Now we can initialize a standard `OpenAI` client pointing to our local Mechanex server.

In [8]:
client = OpenAI(
    api_key="mechanex-is-cool", # Any non-empty string works for the local server
    base_url="http://localhost:8001/v1"
)

print("Sending request to local Mechanex server...")

completion = client.chat.completions.create(
    model="mechanex-local",
    messages=[
        {"role": "user", "content": "The capital of France is"}
    ],
    max_tokens=10
)

print("\nResponse from Mechanex:")
print(completion.choices[0].message.content)

Sending request to local Mechanex server...

Response from Mechanex:
The capital of France is expected to sign a deal to end the country's


## 3. Mechanistic Serving (Steering & SAE)

Mechanex allows you to apply steering vectors and SAE behaviors directly through the OpenAI-compatible API by passing **custom extra parameters**.

In [9]:
# 1. Create a local steering vector 
vector_id = mx.steering.generate_vectors(
    prompts=["The weather is"],
    positive_answers=[" extremely cold and snowy"],
    negative_answers=[" incredibly hot and sunny"],
    method="caa"
)

# 2. Use it via the OpenAI SDK's 'extra_body'
completion = client.chat.completions.create(
    model="mechanex-local",
    messages=[
        {"role": "user", "content": "The weather today is"}
    ],
    max_tokens=15,
    extra_body={
        "steering_vector": vector_id,
        "steering_strength": 2.0
    }
)

print("Steered Response:")
print(completion.choices[0].message.content)

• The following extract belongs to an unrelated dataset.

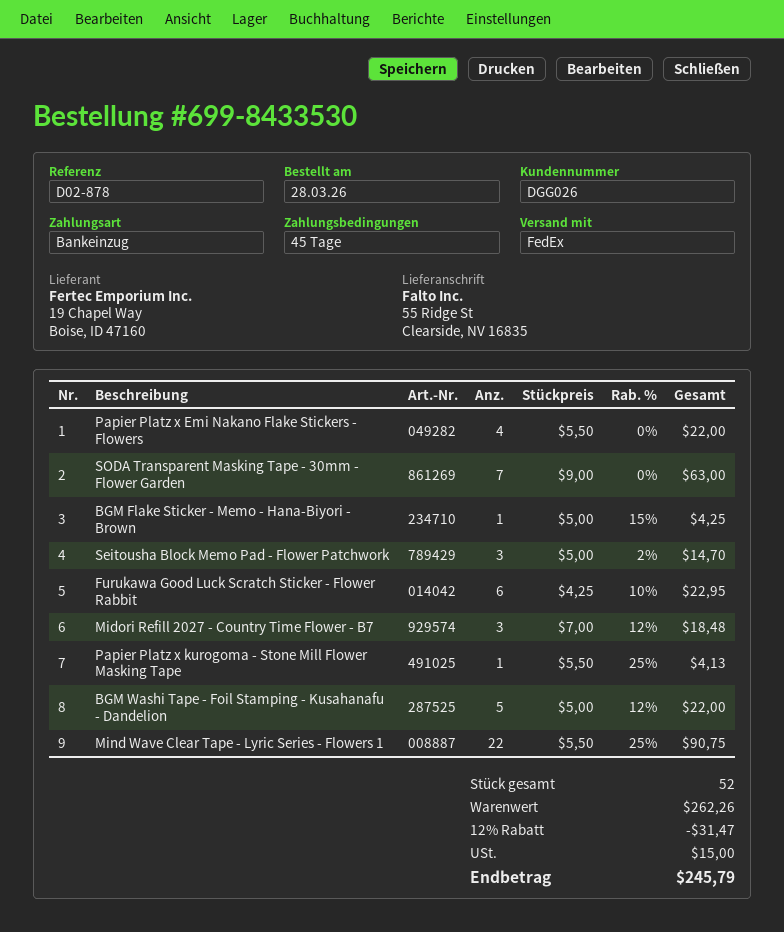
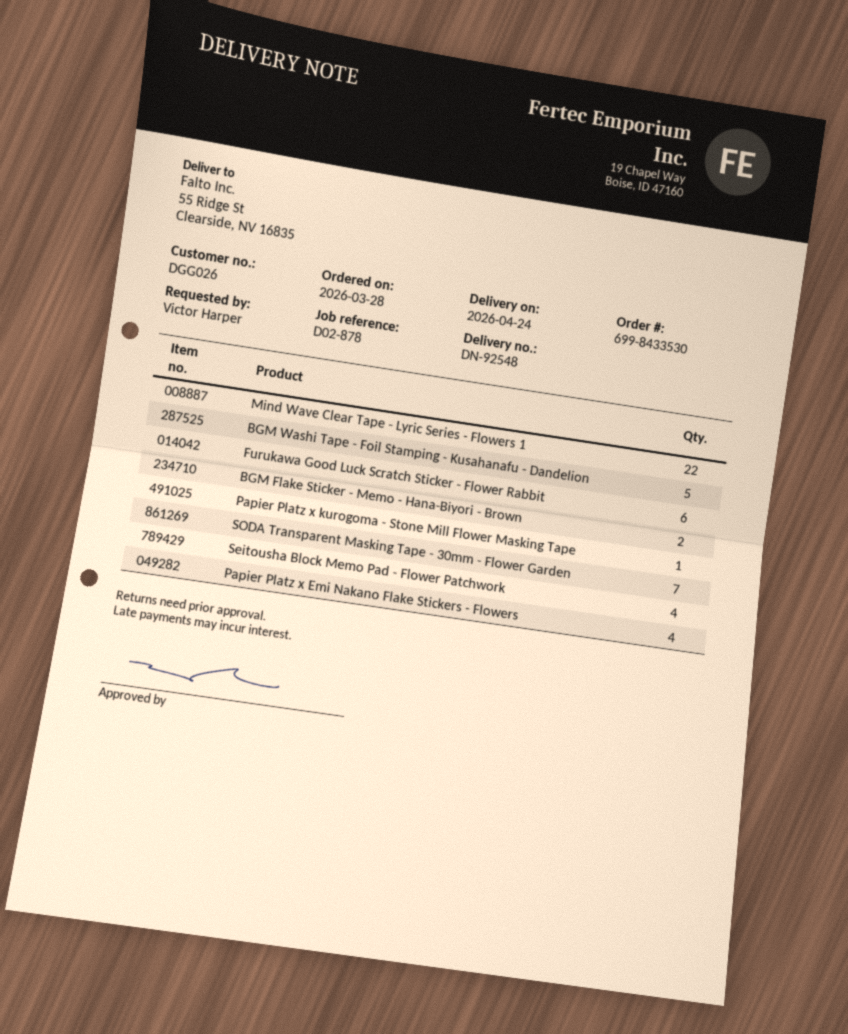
BGM Flake Sticker - Memo - Hana-Biyori - Brown: 1 -> 2
Seitousha Block Memo Pad - Flower Patchwork: 3 -> 4
Midori Refill 2027 - Country Time Flower - B7: 3 -> none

Processing prompts to generate steering vectors...


100%|██████████| 1/1 [00:00<00:00, 12.27it/s]

Steering vector computation complete.





Steered Response:
The weather today is moderate- to-"very low- and maximum- in moderate to-


### SAE Behavior Correction
You can also enable behavior monitoring (like anti-toxicity) by passing `behavior_names`.

In [10]:
completion = client.chat.completions.create(
    model="mechanex-local",
    messages=[
        {"role": "user", "content": "Tell me a interesting fact about science."}
    ],
    max_tokens=20,
    extra_body={
        "behavior_names": ["toxicity"], 
        "auto_correct": True
    }
)

print("SAE-Monitored Response:")
print(completion.choices[0].message.content)

  0%|          | 0/20 [00:00<?, ?it/s]

SAE-Monitored Response:
Tell me a interesting fact about science. What's it like to work in an industry where you do most of the work yourself at your favorite


## 4. Switching to Remote API

When you unload the local model, the Mechanex server automatically switches to utilizing the remote Axionic API.

In [18]:
mx.unload()
print("Local model unloaded. Requests will now go to the remote API.")

Unloading gpt2...
Moving model to device:  cpu
Local model unloaded. Requests will now go to the remote API.